The parameters of the September decision on Iraq are beginning to come into sharper focus. The posturing begins with quiet feelers from the White House for some kind of face-saver from the Congress:
White House officials have not indicated how a compromise might look. Administration officials and some Democrats favor shifting U.S. forces to a support role: fighting insurgents, training Iraqi forces and providing other backup. Many Democrats want such a shift in the next few months, but Bush has said Iraq must become more stable first. In a news conference last month, Bush said he "would like to see us in a different configuration at some point in time."
But when you examine the idea of merely providing training, it falls apart upon inspection. By all accounts, the Iraqi army is in no shape to take the lead with US training:
The American commander in Baquba, Brig. Gen. Mick Bednarek, and his counterpart south of Baghdad, Maj. Gen. Rick Lynch, pointed to a variety of problems with the Iraqi forces, including a shortage of trained troops and a lack of basic supplies like ammunition, radios and trucks.
"They’re not quite up to the job yet," General Bednarek said in an interview with The Associated Press in Baquba.

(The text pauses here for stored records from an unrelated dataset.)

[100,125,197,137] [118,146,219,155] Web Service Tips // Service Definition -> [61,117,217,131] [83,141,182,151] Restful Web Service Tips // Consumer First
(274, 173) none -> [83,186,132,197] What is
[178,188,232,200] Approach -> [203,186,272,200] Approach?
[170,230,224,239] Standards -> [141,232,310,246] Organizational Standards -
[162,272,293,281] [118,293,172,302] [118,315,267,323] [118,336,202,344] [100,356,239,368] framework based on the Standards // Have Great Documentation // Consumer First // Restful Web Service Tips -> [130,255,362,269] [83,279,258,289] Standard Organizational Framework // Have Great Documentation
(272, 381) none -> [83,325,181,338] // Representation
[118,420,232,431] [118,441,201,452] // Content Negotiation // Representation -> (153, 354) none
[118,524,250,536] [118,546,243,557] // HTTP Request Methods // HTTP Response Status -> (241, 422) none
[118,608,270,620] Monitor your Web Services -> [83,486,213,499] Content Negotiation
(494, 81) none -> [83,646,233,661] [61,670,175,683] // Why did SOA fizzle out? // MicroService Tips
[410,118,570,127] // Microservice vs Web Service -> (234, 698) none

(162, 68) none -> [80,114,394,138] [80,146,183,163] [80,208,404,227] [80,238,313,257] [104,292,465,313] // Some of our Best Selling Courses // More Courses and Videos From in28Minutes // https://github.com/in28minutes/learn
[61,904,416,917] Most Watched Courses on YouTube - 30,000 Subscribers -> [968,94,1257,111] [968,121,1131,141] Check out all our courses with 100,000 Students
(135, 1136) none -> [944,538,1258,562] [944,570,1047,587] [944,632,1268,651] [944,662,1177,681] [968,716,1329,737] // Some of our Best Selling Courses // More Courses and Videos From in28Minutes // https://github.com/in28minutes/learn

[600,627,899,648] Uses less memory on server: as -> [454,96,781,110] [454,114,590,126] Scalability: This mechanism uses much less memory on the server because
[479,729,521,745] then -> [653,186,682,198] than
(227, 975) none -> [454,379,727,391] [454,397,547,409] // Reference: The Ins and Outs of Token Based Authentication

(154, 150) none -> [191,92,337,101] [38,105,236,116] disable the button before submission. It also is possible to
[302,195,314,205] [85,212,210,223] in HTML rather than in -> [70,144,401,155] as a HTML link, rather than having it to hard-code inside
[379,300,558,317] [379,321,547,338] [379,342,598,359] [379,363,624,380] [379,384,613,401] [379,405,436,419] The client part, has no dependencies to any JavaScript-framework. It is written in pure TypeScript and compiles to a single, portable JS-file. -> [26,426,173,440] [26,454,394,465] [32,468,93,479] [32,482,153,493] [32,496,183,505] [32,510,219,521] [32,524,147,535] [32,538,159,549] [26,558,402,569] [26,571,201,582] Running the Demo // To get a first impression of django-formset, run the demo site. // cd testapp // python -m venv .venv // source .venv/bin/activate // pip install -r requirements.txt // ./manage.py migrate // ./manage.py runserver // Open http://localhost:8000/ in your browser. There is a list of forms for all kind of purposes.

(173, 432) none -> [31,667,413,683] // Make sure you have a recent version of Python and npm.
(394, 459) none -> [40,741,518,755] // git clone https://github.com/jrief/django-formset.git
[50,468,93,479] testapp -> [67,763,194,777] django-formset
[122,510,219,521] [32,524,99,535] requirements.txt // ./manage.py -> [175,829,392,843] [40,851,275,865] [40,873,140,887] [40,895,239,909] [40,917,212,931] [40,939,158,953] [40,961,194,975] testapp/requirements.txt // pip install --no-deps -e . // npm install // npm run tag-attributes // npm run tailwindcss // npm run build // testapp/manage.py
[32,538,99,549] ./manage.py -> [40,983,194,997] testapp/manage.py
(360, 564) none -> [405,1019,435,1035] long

At the same time, the surge has, in fact, a de facto expiration date of next April, whatever the politicians’ spin:
The reality, officials said, is that starting around April the military will simply run out of troops to maintain the current effort.
By then, officials said, Mr. Bush would either have to withdraw roughly one brigade a month, or extend the tours of troops now in Iraq and shorten their time back home before redeployment. The latter, said one White House official, "is not something the president wants to do" and would likely become a centerpiece of the 2008 presidential campaign.
What Bush is hoping for, obviously, is that by next April he will have enough of a facade of "progress" to start withdrawing troops without looking like the man who lost a war. The Democrats therefore have two options. They can begin to cut off funding in September. If they don’t get a veto-proof majority, and the president refuses to budge, they can still argue that they are doing all they can. Or they can try to provide cover for the president in crafting some kind of bullshit exercize in which "training" becomes the public goal, while withdrawal is the reality.
At this point, it seems to me, their political and moral objective should be simply to withdraw as many troops from a self-defeating occupation as swiftly and as shrewdly as possible. After the brutal partisanship with which they have been treated, why should they help Bush now? That’s why, I think, Cheney is trying to extend the war. He can’t win in Iraq or Washington under the current conditions. So he’s trying to extend it by a game-changing expansion of the conflict.